COVID-19 has been a difficult period for all of us, but for those living with dementia and their loved ones, the pandemic has thrown up unique and unprecedented challenges.

At this week’s webinar titled ‘Caring for people with dementia during COVID-19 restrictions’,  hosted by the Older Persons Advocacy Network, leading experts shared their advice for this difficult time.

What’s it like living with dementia during COVID-19?

Dementia Australia CEO, Maree McCabe, said those living with dementia are among the most vulnerable to COVID-19. The changes required to keep aged care residents safe during COVID-19 have left some residents feeling “afraid”, she says.

She explained what it might be like for those living with dementia in residential aged care.

Residents may be used to being visited every day, helped with their meals by a loved one, being free to move around the home, and enjoying group activities. But COVID-19 has meant that they are suddenly told to stay in their room. The people around them might be wearing masks, they may be people they don’t recognise, and they might come in and not necessarily say who they are or explain what they are doing. 

“You’re loved one doesn’t come in any more. They don’t help you with your lunch. Feeding becomes a real issue and sometimes you actually don’t get to eat. You keep asking to go out for a walk but are told you have to stay in your room, and you get increasingly scared and confused about what’s going on. And you get angry because it feels like no one is listening or talking to you,” Ms McCabe said.

Ramping up the focus on engagement, stimulus and communication is really important at this time, she said.

What changes can carers make to the way they deliver care?

A consultant for Dementia Australia’ Centre for Dementia Learning, Wendy Henderson, said how we communicate with those living with dementia is more important than ever.

For those living with dementia, it may be difficult to read facial expressions, especially when others are wearing face masks. Carers should take the time to ensure the person understands what they are trying to communicate to them. 

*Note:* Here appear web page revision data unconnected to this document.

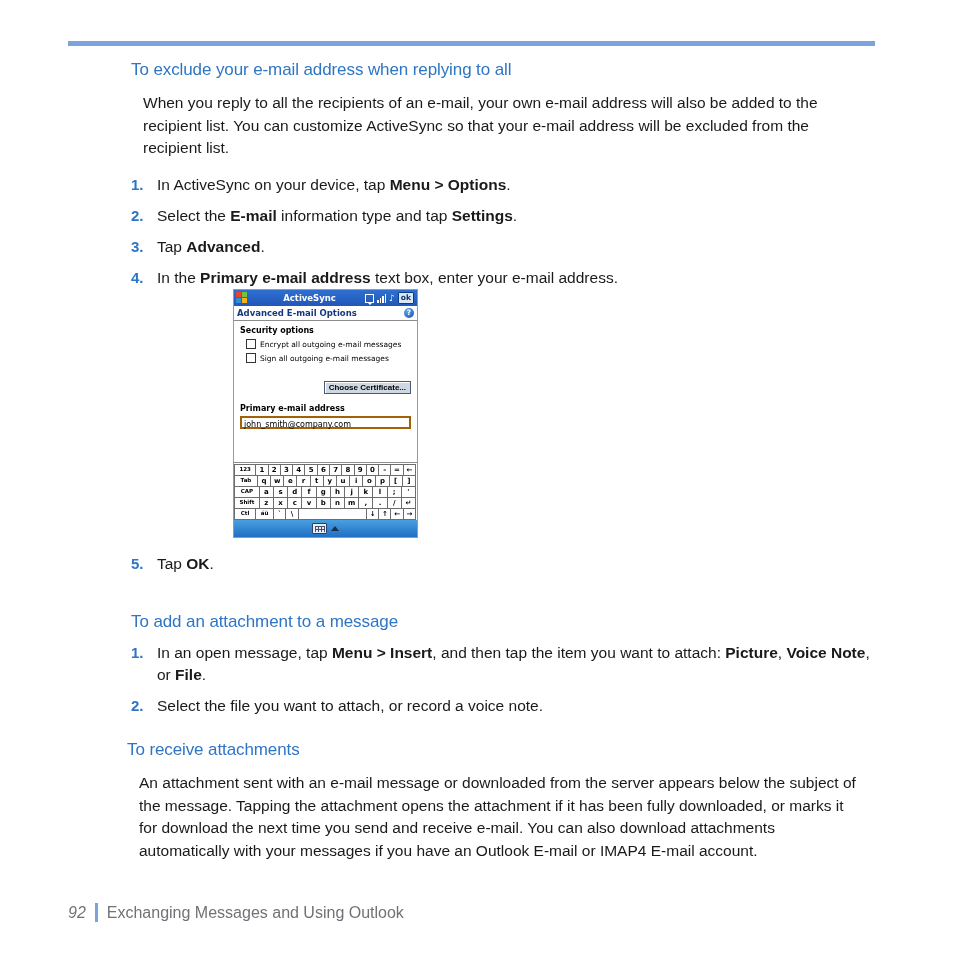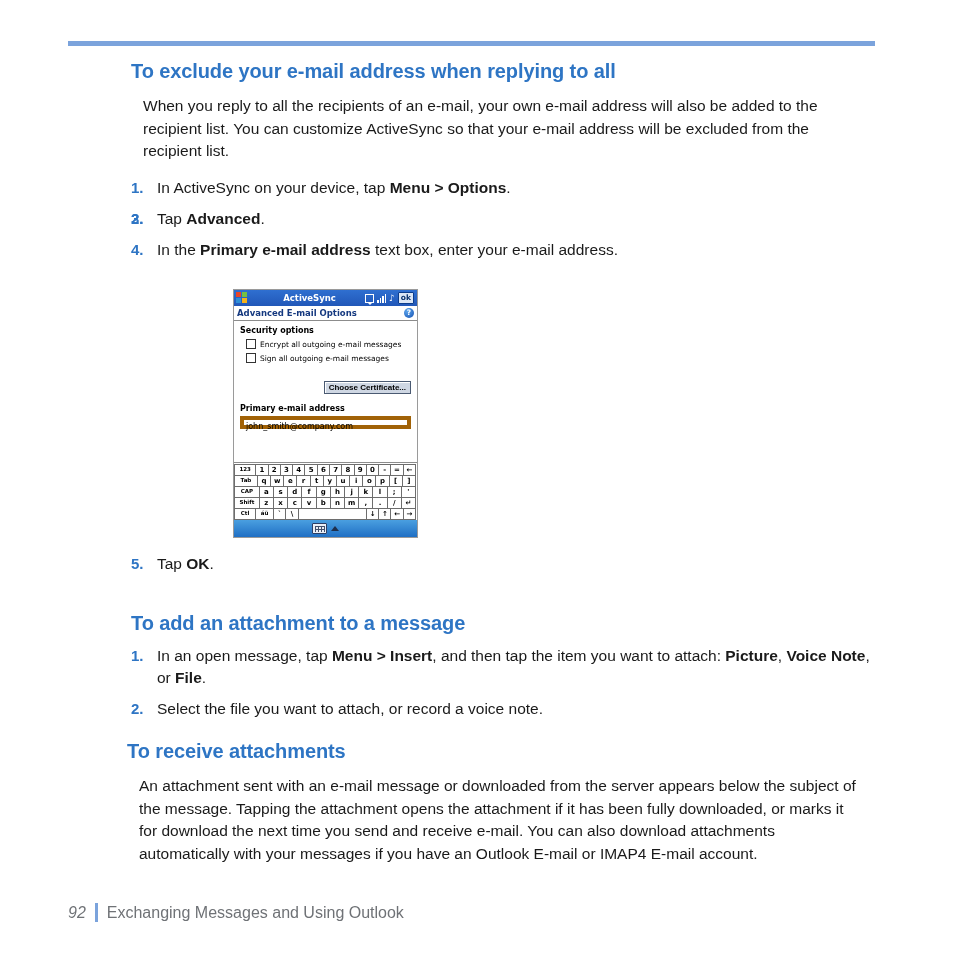--- a/index.html
+++ b/index.html
@@ -42,8 +42,8 @@
 
   h2.section-head {
     color: #2e75c4;
-    font-size: 20px;
-    font-weight: bold;
+    font-size: 17px;
+    font-weight: normal;
     margin: 0 0 10px 0;
     letter-spacing: -0.1px;
   }

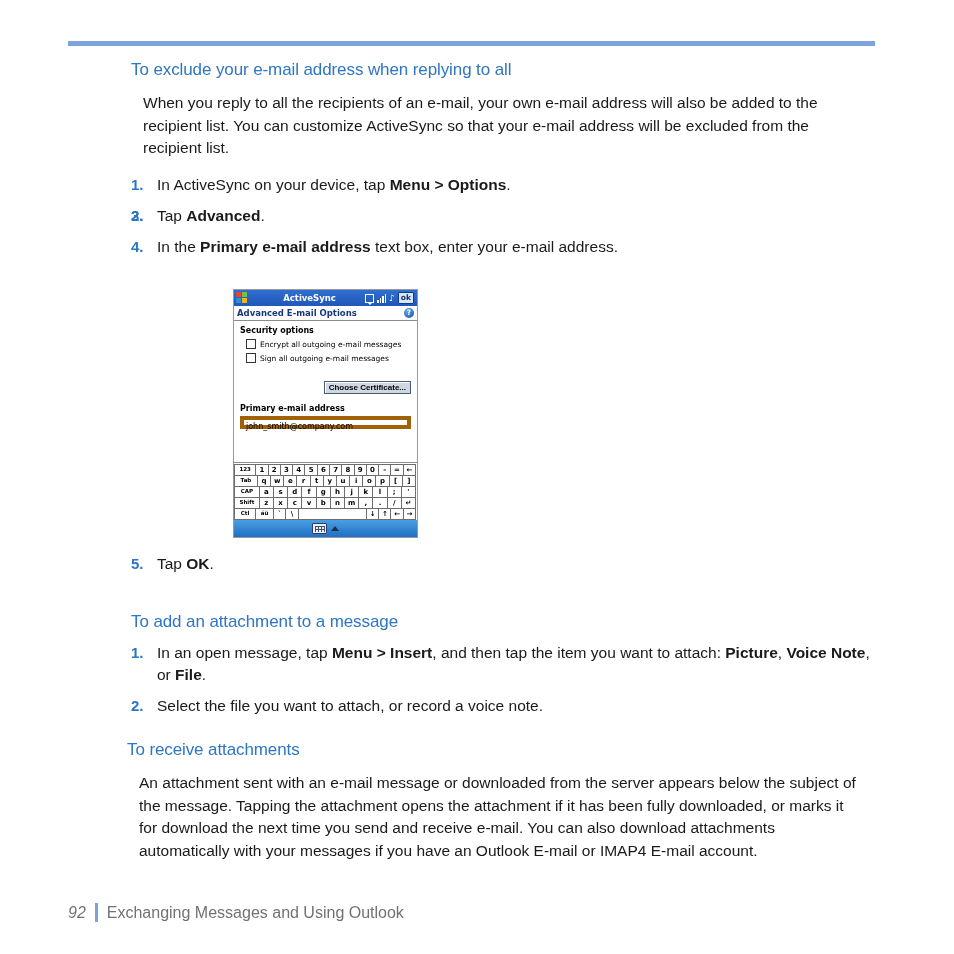--- a/index.html
+++ b/index.html
@@ -384,7 +384,7 @@
     <p class="body-text">When you reply to all the recipients of an e-mail, your own e-mail address will also be added to the recipient list. You can customize ActiveSync so that your e-mail address will be excluded from the recipient list.</p>
     <ol class="steps" id="steps1">
         <li><span class="num">1.</span><span>In ActiveSync on your device, tap <b>Menu &gt; Options</b>.</span></li>
-        <li><span class="num">2.</span></li>
+        <li><span class="num">2.</span><span>Select the <b>E-mail</b> information type and tap <b>Settings</b>.</span></li>
         <li><span class="num">3.</span><span>Tap <b>Advanced</b>.</span></li>
         <li><span class="num">4.</span><span>In the <b>Primary e-mail address</b> text box, enter your e-mail address.</span></li>
       </ol>

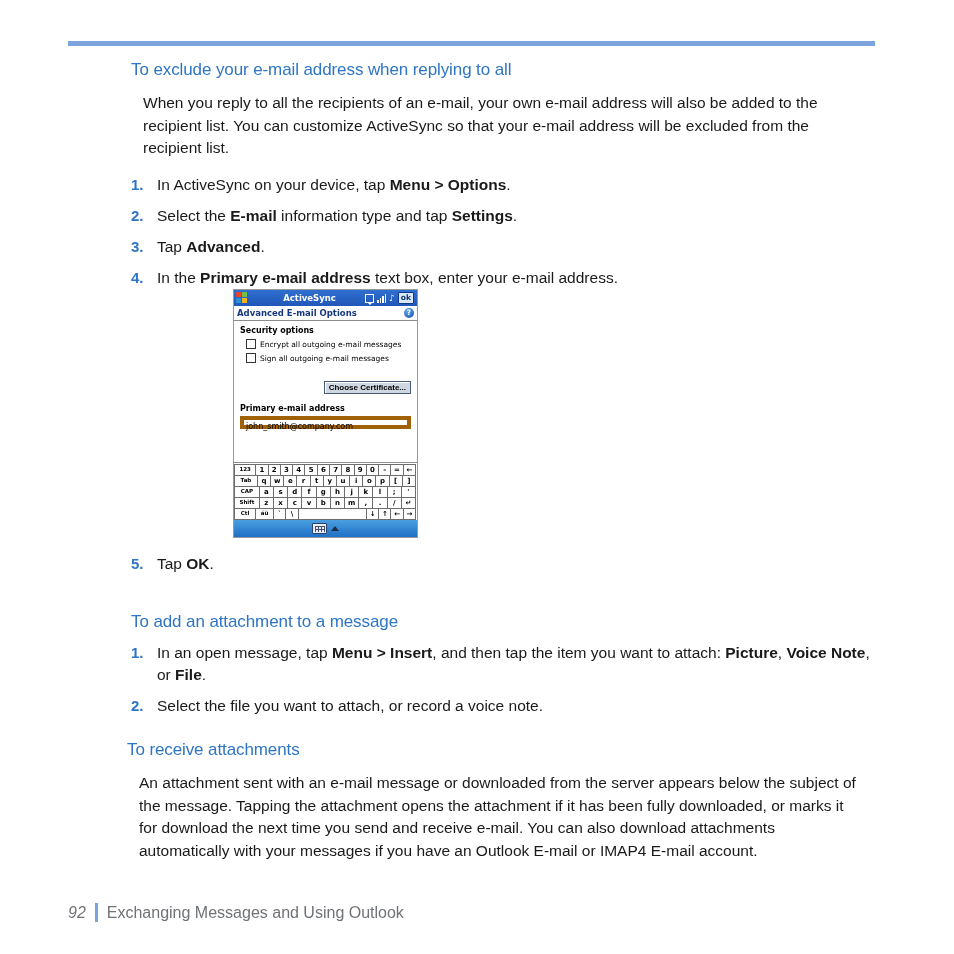--- a/index.html
+++ b/index.html
@@ -250,7 +250,7 @@
     color: #000;
   }
   .d-input {
-    border: 4px solid #a16207;
+    border: 2px solid #a16207;
     background: #fff;
     font-size: 8px;
     color: #000;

Similarly, those living with dementia may not be able to express how they feel and make themselves understood. They may not understand what is expected of them, or be able to process information about the virus. They may not understand the risks, and why they are being left in their room.

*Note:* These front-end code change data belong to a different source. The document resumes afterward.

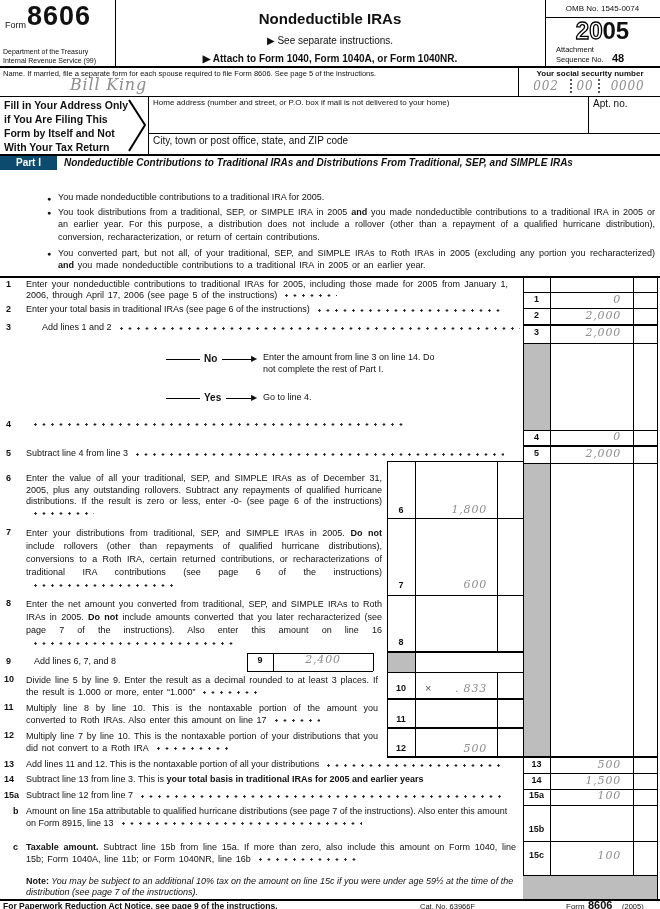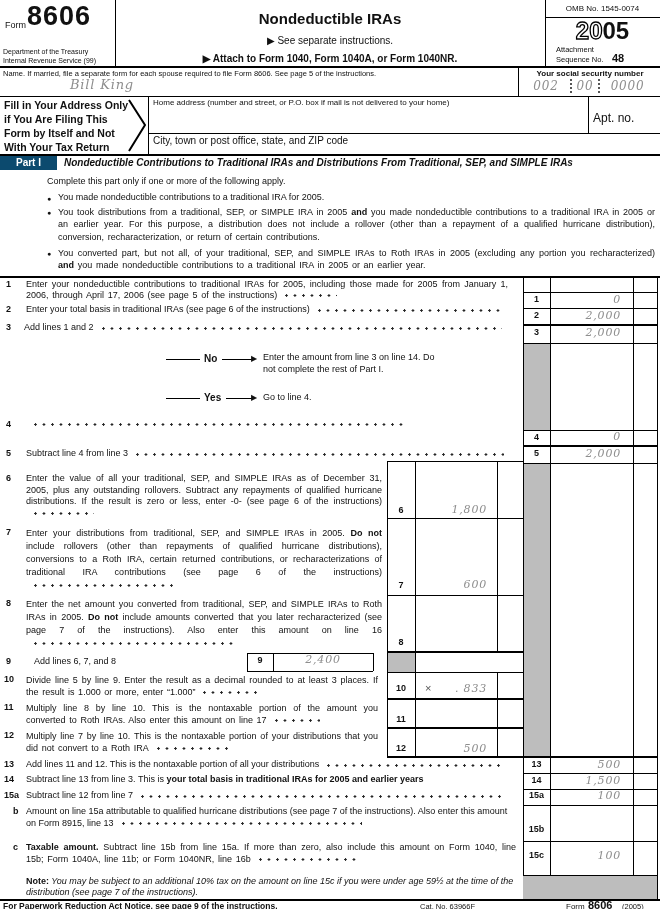--- a/index.html
+++ b/index.html
@@ -61,7 +61,7 @@
   <div class="h h2x" style="left:0;top:66px;width:660px;"></div>
 
   <span class="abs" style="left:3px;top:69px;font-size:7.5px;">Name. If married, file a separate form for each spouse required to file Form 8606. See page 5 of the instructions.</span>
-  <span class="abs hand" style="left:70px;top:78px;font-size:13px;">Bill King</span>
+  <span class="abs hand" style="left:70px;top:78px;font-size:16px;">Bill King</span>
   <div class="v" style="left:518px;top:67px;height:29px;"></div>
   <div class="abs ctr b" style="left:520px;width:140px;top:69px;font-size:8px;">Your social security number</div>
   <span class="abs hand ctr" style="left:522px;width:48px;top:80px;font-size:12px;">002</span>

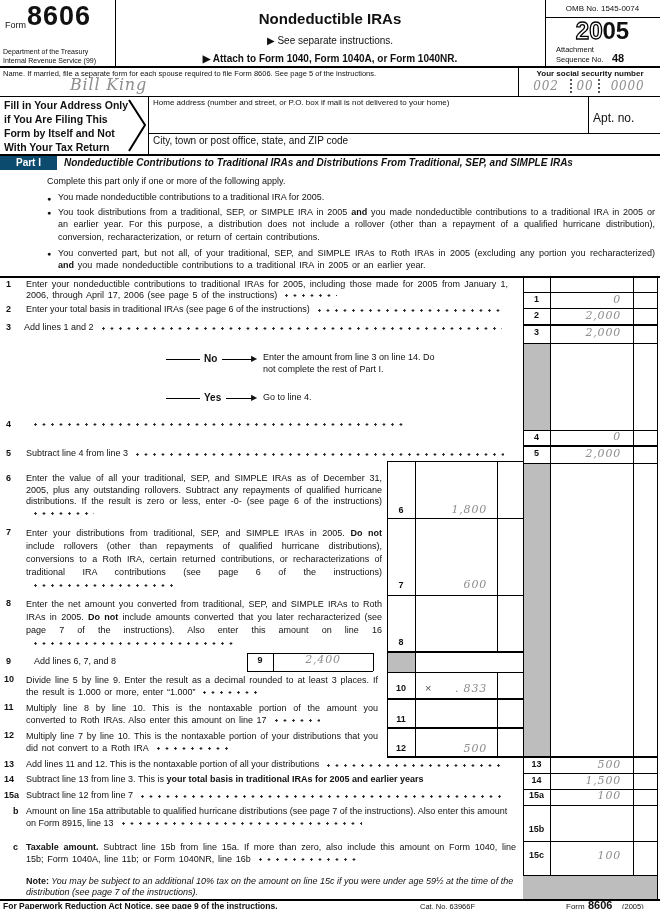--- a/index.html
+++ b/index.html
@@ -84,7 +84,7 @@
   <span class="abs" style="left:153px;top:98px;font-size:8px;">Home address (number and street, or P.O. box if mail is not delivered to your home)</span>
   <div class="abs" style="left:153px;top:107px;width:430px;height:24px;"></div>
   <div class="v" style="left:588px;top:96px;height:37px;"></div>
-  <span class="abs" style="left:593px;top:98px;font-size:12px;margin-top:13px;">Apt. no.</span>
+  <span class="abs" style="left:593px;top:98px;font-size:10px;">Apt. no.</span>
   <div class="h" style="left:148px;top:133px;width:512px;"></div>
   <span class="abs" style="left:153px;top:135px;font-size:10px;">City, town or post office, state, and ZIP code</span>
   <div class="abs" style="left:153px;top:144px;width:500px;height:10px;"></div>

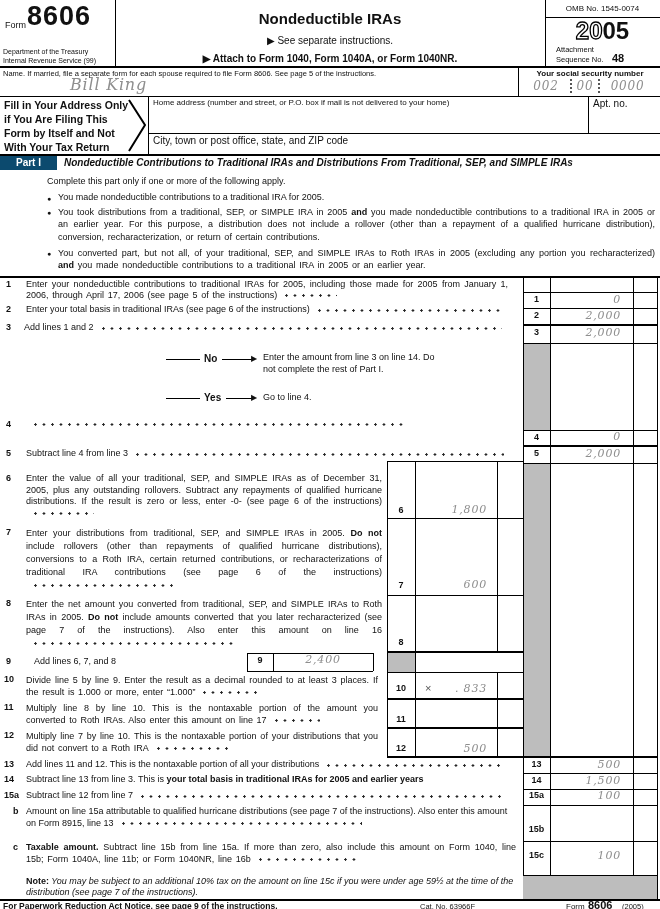--- a/index.html
+++ b/index.html
@@ -93,7 +93,6 @@
   <div class="abs" style="left:0;top:156px;width:57px;height:14px;background:#0c4a6e;color:#fff;font-weight:bold;font-size:10px;text-align:center;line-height:14px;">Part I</div>
   <span class="abs b" style="left:64px;top:157px;font-size:10px;font-style:italic;">Nondeductible Contributions to Traditional IRAs and Distributions From Traditional, SEP, and SIMPLE IRAs</span>
 
-  <div class="abs t" style="left:47px;top:176px;">Complete this part only if one or more of the following apply.</div>
 
   <div class="bullet t" style="top:192px;">
     <span class="dot">●</span><span>You made nondeductible contributions to a traditional IRA for 2005.</span>

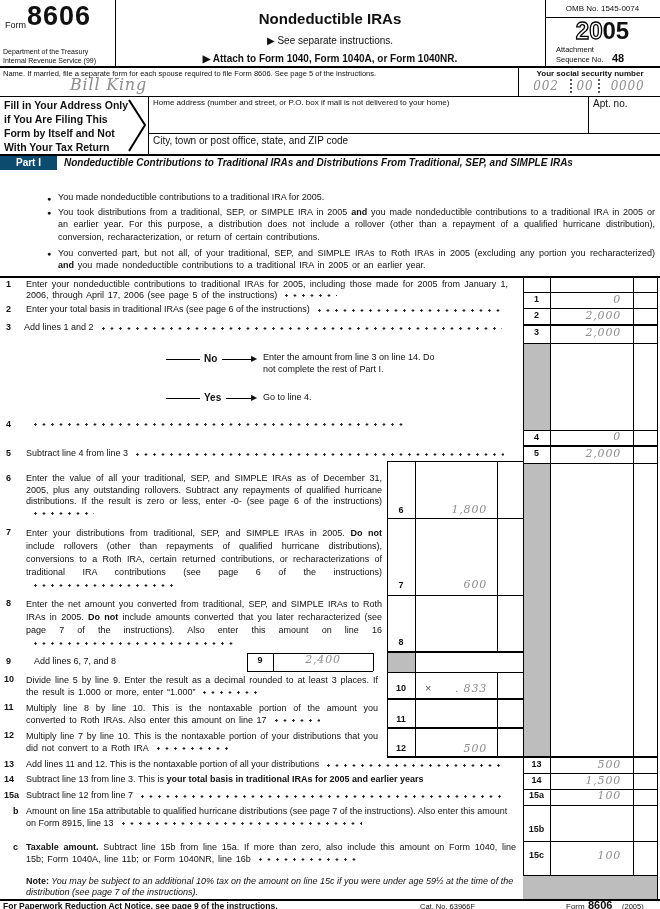--- a/index.html
+++ b/index.html
@@ -159,7 +159,7 @@
     </div>
 
   <span class="num" style="left:6px;top:322px;">3</span>
-  <div class="abs t lrow" style="left:24px;top:322px;width:482px;">
+  <div class="abs t lrow" style="left:42px;top:322px;width:482px;">
       <span>Add lines 1 and 2</span>
       <span class="dots dfill"></span>
     </div>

Use appropriate language. Words such as ‘pandemic’ and ‘crisis’ may trigger past memories, and cause those living with dementia to become upset.

Those living with dementia may not be able to read instructions about hand washing, so facilities should ensure signage includes words and pictures.

Speaking to a loved one through a glass door or window may not be ideal for all, it may be difficult to hear.

Slow down and explain

Carers should be mindful of their tone of voice and body language. Staff who appear stressed, rushed or fearful may cause a person living with dementia to become agitated or anxious.

Ms Henderson said the ‘key words’ are ‘slow down’ and ‘explain’.

Ms McCabe said, “The carers tone of voice can be very reassuring, but if they are rushed or stressed then it will be less reassuring. That’s where they may encounter some difficulties. The person living with dementia will be looking for cues from the carer as to the things they might do. For example, use your hands to show the direction you might want them to move in.

“It’s really important to be calm, use short simple sentences and allow time for the person to understand. 

“Try to avoid background noise, that level of stimulus can be very difficult for a person living with dementia,” Ms McCabe suggested.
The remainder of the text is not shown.